Can you use named graphs as "sub-graphs"?

And have you looked at other RDF -> PG mapping approaches? For example: https://github.com/Rothamsted/rdf2pg#mapping-rdf-to-cypherneo4j-entities-general-concepts

mhedenus commented 3 years ago

Named graphs as property value? I didn't think about it, but this is a very interesting idea. Why not?

The link you provided is good example for what I mean: you must specify a mapping. If you are on the PG side as the active consumer, the problem is only a technical one, because you know how to map. But there is no general solution without any additional information.

mhedenus commented 3 years ago

I say the best way is to create a new vocabulary.

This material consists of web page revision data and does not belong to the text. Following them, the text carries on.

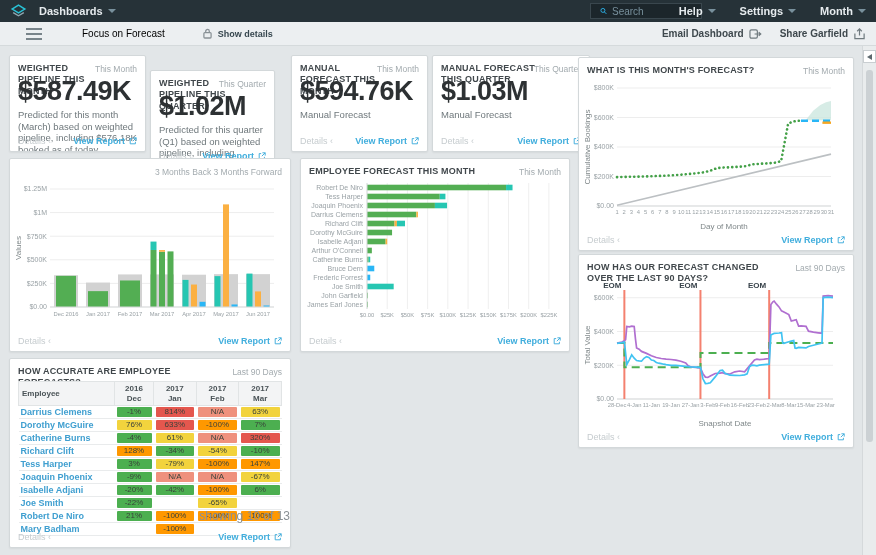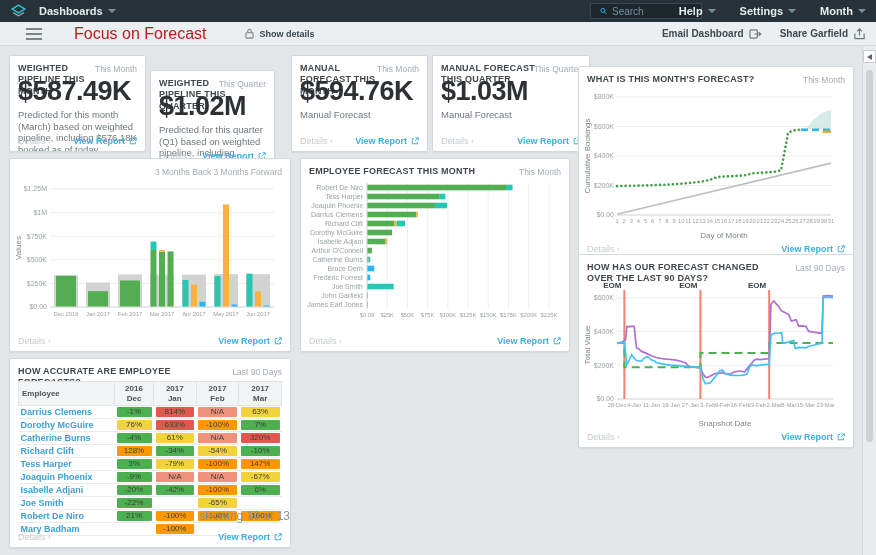--- a/index.html
+++ b/index.html
@@ -14,21 +14,21 @@
   .caret{width:0;height:0;border-left:4px solid transparent;border-right:4px solid transparent;border-top:4px solid #78909c;display:inline-block}
   .search{position:absolute;left:590px;top:3px;width:112px;height:16px;background:#1c262b;border:1px solid #3a474e;display:flex;align-items:center;padding:0 9px;gap:5px}
   .search input{background:transparent;border:none;outline:none;color:#cfd8dc;font-size:10px;width:80px;font-family:"Liberation Sans",sans-serif}
   .search input::placeholder{color:#78909c}
   .nav-right{position:absolute;right:10px;top:0;height:22px;display:flex;align-items:center;gap:24px}
 
   
   .titlebar{position:absolute;left:0;top:22px;width:876px;height:24px;background:#eceff1;border-bottom:1px solid #d5dadc;display:flex;align-items:center}
   .hamburger{margin-left:26px;width:16px;cursor:pointer}
   .hamburger div{height:2px;background:#78848a;margin:3px 0}
-  .page-title{font-size:16px;font-weight:400;color:#b91c1c;margin-left:32px;white-space:nowrap}
+  .page-title{font-size:10px;font-weight:400;color:#000000;margin-left:40px;white-space:nowrap}
   .lockwrap{margin-left:38px;display:flex;align-items:center;gap:6px}
   .show-details{font-size:9px;font-weight:bold;color:#37474f;cursor:pointer}
   .titlebar-right{position:absolute;right:10px;display:flex;gap:18px}
   .tb-action{font-size:10px;font-weight:bold;color:#3e484d;display:flex;align-items:center;gap:5px;cursor:pointer}
 
   
   .canvas{position:absolute;left:0;top:46px;width:862px;height:509px}
   .tile{position:absolute;background:#fff;border:1px solid #d3d8da;border-radius:2px;box-shadow:0 1px 2px rgba(0,0,0,.06)}
   .tile-title{position:absolute;left:8px;top:7px;font-size:9px;font-weight:bold;color:#40474b;letter-spacing:.2px;width:62%;line-height:1.25}
   .tile-badge{position:absolute;right:8px;top:8px;font-size:8.5px;color:#a3abaf;text-align:right}
@@ -330,21 +330,21 @@
       <span class="view-report">
           <span>View Report</span>
           <svg width="8" height="8" viewBox="0 0 10 10">
             <path d="M4 2 H1.5 V8.5 H8 V6" fill="none" stroke="#41aedd" stroke-width="1.2"></path>
             <path d="M5.5 1 H9 V4.5 M9 1 L4.8 5.2" fill="none" stroke="#41aedd" stroke-width="1.2"></path>
           </svg>
         </span>
     </div>
   </section>
 
-  <section class="tile" style="left:578px;top:20px;width:276px;height:194px">
+  <section class="tile" style="left:578px;top:11px;width:276px;height:194px">
     <div class="tile-title">WHAT IS THIS MONTH'S FORECAST?</div>
     <div class="tile-badge">This Month</div>
     <div class="chart-mount" id="mount-month"><svg width="258" height="152">
           <line x1="34" x2="248" y1="126" y2="126" stroke="#ededed"></line>
           <text x="31" y="128.4" class="tick" text-anchor="end">$0.00</text>
           <line x1="34" x2="248" y1="96.5" y2="96.5" stroke="#ededed"></line>
           <text x="31" y="98.9" class="tick" text-anchor="end">$200K</text>
           <line x1="34" x2="248" y1="67" y2="67" stroke="#ededed"></line>
           <text x="31" y="69.4" class="tick" text-anchor="end">$400K</text>
           <line x1="34" x2="248" y1="37.5" y2="37.5" stroke="#ededed"></line>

Here is a sketch. I use prefixes to make clear what I mean:

Example:

ex:Alice a ex:Person ;
   ex:name "Alice";
   ex:likes ex:Bob ;
   ex:employedAs ex:Scientist .

ex:Bob a ex:Person .

# new Property-Graph Ontology

ex:Alice a pg:Entity .
#OR
ex:Person a pg:EntityType . 

ex:name a pg:PropertyType . # can be inferred ?
ex:likes a pg:RelationType.  #  can be inferred ?
ex:employedAs a pg:PropertyType # this cannot be inferred and must be asserted! 

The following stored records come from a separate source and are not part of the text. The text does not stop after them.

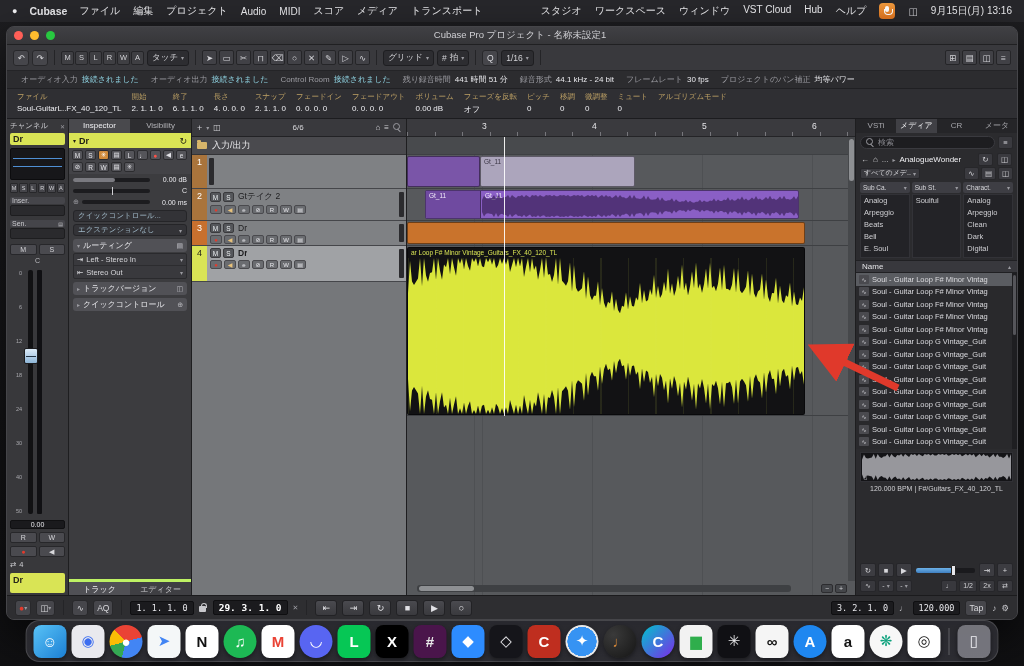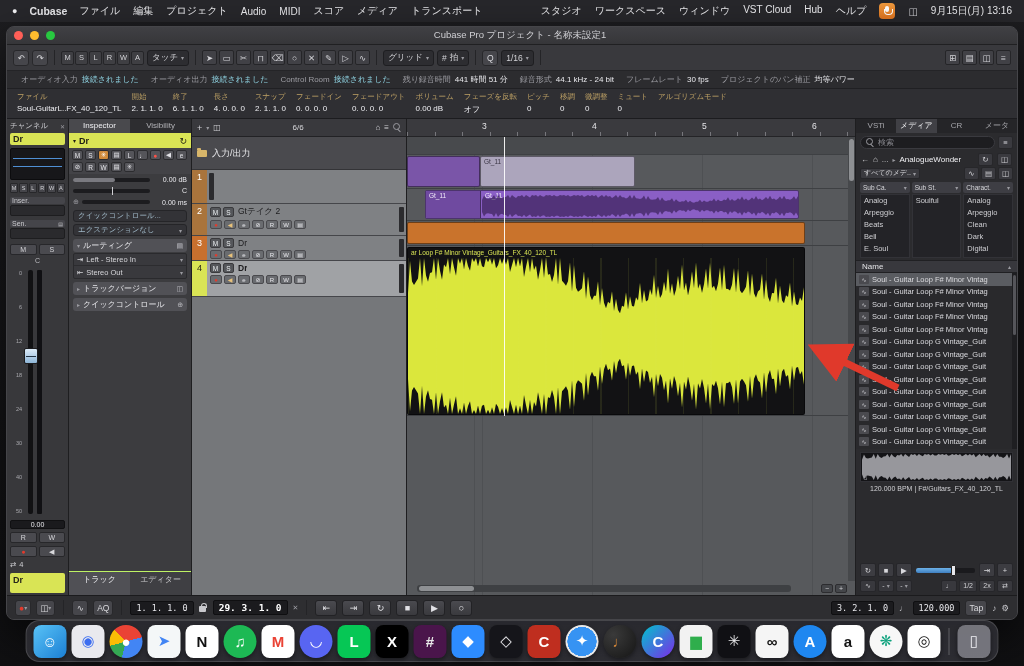--- a/index.html
+++ b/index.html
@@ -91,29 +91,29 @@
   .sl-fill{position:absolute;left:0;top:0;bottom:0;width:55%;background:#7a7a80;border-radius:2px}
   .sl-center{position:absolute;left:50%;top:-2px;width:1px;height:8px;background:#cfcfd3}
   .sl-val{width:34px;text-align:right;color:#e8e8ec}
   .insp-pill{margin:2px 4px 0;background: #333337;border:1px solid #252528;border-radius:3px;height:12px;display:flex;align-items:center;gap:3px;padding:0 4px;font-size:7.5px;color:#9fb7c6;white-space:nowrap;overflow:hidden}
   .insp-section{margin:3px 4px 0;background:#515156;border-radius:3px;height:13px;display:flex;align-items:center;gap:3px;padding:0 4px;font-size:8px;color:#e6e6ea;white-space:nowrap}
   .insp-section .sp{margin-left:auto;color:#b8b8bd;font-size:7px}
   .insp-route{margin:1px 4px 0;background:#39393d;border:1px solid #2a2a2d;border-radius:2px}
   .route-row{height:12px;display:flex;align-items:center;gap:3px;padding:0 3px;font-size:7.5px;color:#d4d4d8;border-bottom:1px solid #2c2c2f;white-space:nowrap;overflow:hidden}
   .route-row:last-child{border-bottom:none}
   .insp-fill{flex:1}
-  .insp-bottom{height:24px;display:flex;border-top:1px solid #bef264;flex:none}
+  .insp-bottom{height:16px;display:flex;border-top:3px solid #bef264;flex:none}
   .ibtab{flex:1;font-size:8px;text-align:center;line-height:16px;background:#3f3f43;color:#c9c9cd}
   .ibtab.active{background:#505055;color:#f0f0f3}
 
   
   .tracklist{width:215px;background:#75777a;border-right:1px solid #1e1e20;display:flex;flex-direction:column;flex:none}
   .tl-header{height:18px;background:#39393d;border-bottom:1px solid #222225;display:flex;align-items:center;gap:4px;padding:0 5px;color:#cfcfd3;font-size:9px;flex:none}
   .tl-counter{margin:0 auto;font-size:8px;color:#d8d8dc}
-  .tl-folder{height:33px;background:#4a4a4e;border-bottom:1px solid #343437;display:flex;align-items:center;gap:5px;padding:0 5px;color:#eaeaed;font-size:9px;flex:none}
+  .tl-folder{height:18px;background:#4a4a4e;border-bottom:1px solid #343437;display:flex;align-items:center;gap:5px;padding:0 5px;color:#eaeaed;font-size:9px;flex:none}
   .folder-ic{width:10px;height:7px;background:#d8b66a;border-radius:1px;position:relative;display:inline-block}
   .folder-ic::before{content:"";position:absolute;top:-2px;left:0;width:4px;height:2px;background:#d8b66a;border-radius:1px 1px 0 0}
   .track-row{position:relative;border-bottom:1px solid #45464a;background:#7f8184;display:flex;flex:none;overflow:hidden}
   .track-row.selected{background:#a0a2a5}
   .tnum{width:15px;display:flex;justify-content:center;color:#fff;font-size:9px;padding-top:2px;flex:none}
   .trow-main{flex:1;padding:2px 3px;min-width:0}
   .trow-line1{display:flex;gap:2px;align-items:center}
   .ms{width:11px;height:10px;background:#55575b;border:1px solid #3a3a3d;color:#eceff1;font-size:6.5px;border-radius:2px;text-align:center;line-height:9px;flex:none}
   .tname{font-size:8.5px;color:#1d1d1f;margin-left:2px;white-space:nowrap;overflow:hidden}
   .track-row.selected .tname{font-weight:bold}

Now imagine an PG visualization application that parses this RDF. There should not be any problem.

I would be happy if the W3C would adopt this initiative and develop a Property Graph Ontology.

pchampin commented 3 years ago

@mhedenus

I say the best way is to create a new vocabulary.

I say an even better way is to reuse one that already exists :-) https://ieeexplore.ieee.org/abstract/document/9115617 (ping @domel)

+1 to what you wrote about 'Thought styles'. Each paradigm has some features "baked-in" (property-relationship distinction for PG, unique identifiers for RDF...) because they were considered essential by the community in which they appeared. Other features can always be added through extra layers (a conventional 'iri' property on each node for PG, a meta-ontology in RDF such as the one you proposed above). In the end, as @HughGlaser points out, the expressiveness is roughly the same, but the trade-offs differ.

NB: another place where the property/relationship distinction can be made is in the visualization layer. Great example at https://vitalis-wiens.github.io/donatello-pipelines/

mhedenus commented 3 years ago

@pchampin

That paper looks very interesting! It seems their focus is on transforming PG to RDF. For me the focus would be on the other direction RDF to PG!